> [Work item] Stop after the line with "underscoring how openness"; until then, please copy every line of the records word for word from the first.

> [Supplied data]

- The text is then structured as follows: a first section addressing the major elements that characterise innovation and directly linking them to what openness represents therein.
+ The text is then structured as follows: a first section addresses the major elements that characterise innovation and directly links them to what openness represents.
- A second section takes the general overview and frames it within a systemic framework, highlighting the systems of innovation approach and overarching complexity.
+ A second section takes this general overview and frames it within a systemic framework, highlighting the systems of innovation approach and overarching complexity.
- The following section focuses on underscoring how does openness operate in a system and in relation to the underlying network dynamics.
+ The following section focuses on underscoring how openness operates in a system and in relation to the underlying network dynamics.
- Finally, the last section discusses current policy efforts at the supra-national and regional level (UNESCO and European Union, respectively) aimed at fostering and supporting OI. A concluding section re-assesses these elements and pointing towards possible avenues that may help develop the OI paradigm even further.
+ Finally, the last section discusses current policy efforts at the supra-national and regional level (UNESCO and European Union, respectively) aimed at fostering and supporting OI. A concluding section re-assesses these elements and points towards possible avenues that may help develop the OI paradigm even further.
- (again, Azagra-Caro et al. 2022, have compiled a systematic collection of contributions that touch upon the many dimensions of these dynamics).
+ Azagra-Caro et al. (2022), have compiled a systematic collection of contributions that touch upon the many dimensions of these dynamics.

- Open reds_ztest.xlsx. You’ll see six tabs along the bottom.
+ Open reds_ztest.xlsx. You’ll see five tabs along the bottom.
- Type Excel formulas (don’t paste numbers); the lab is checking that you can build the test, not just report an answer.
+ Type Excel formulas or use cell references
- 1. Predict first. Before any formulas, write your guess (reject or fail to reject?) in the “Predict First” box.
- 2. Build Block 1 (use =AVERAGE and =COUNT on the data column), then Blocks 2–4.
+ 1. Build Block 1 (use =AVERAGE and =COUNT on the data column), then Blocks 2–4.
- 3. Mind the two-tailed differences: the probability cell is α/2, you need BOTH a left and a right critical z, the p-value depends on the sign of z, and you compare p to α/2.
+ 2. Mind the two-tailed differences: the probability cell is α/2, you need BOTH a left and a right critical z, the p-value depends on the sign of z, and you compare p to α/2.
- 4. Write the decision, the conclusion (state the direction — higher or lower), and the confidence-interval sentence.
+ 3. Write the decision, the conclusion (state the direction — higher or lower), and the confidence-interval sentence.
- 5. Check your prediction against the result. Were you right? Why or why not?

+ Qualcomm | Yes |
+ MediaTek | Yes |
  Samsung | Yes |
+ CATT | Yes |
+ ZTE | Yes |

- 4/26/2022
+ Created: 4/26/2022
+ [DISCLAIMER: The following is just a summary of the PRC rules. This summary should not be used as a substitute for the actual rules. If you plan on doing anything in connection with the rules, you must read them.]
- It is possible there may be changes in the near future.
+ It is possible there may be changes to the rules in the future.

> [Reply to the task]
- The text is then structured as follows: a first section addressing the major elements that characterise innovation and directly linking them to what openness represents therein.
+ The text is then structured as follows: a first section addresses the major elements that characterise innovation and directly links them to what openness represents.
- A second section takes the general overview and frames it within a systemic framework, highlighting the systems of innovation approach and overarching complexity.
+ A second section takes this general overview and frames it within a systemic framework, highlighting the systems of innovation approach and overarching complexity.
- The following section focuses on underscoring how does openness operate in a system and in relation to the underlying network dynamics.
+ The following section focuses on underscoring how openness operates in a system and in relation to the underlying network dynamics.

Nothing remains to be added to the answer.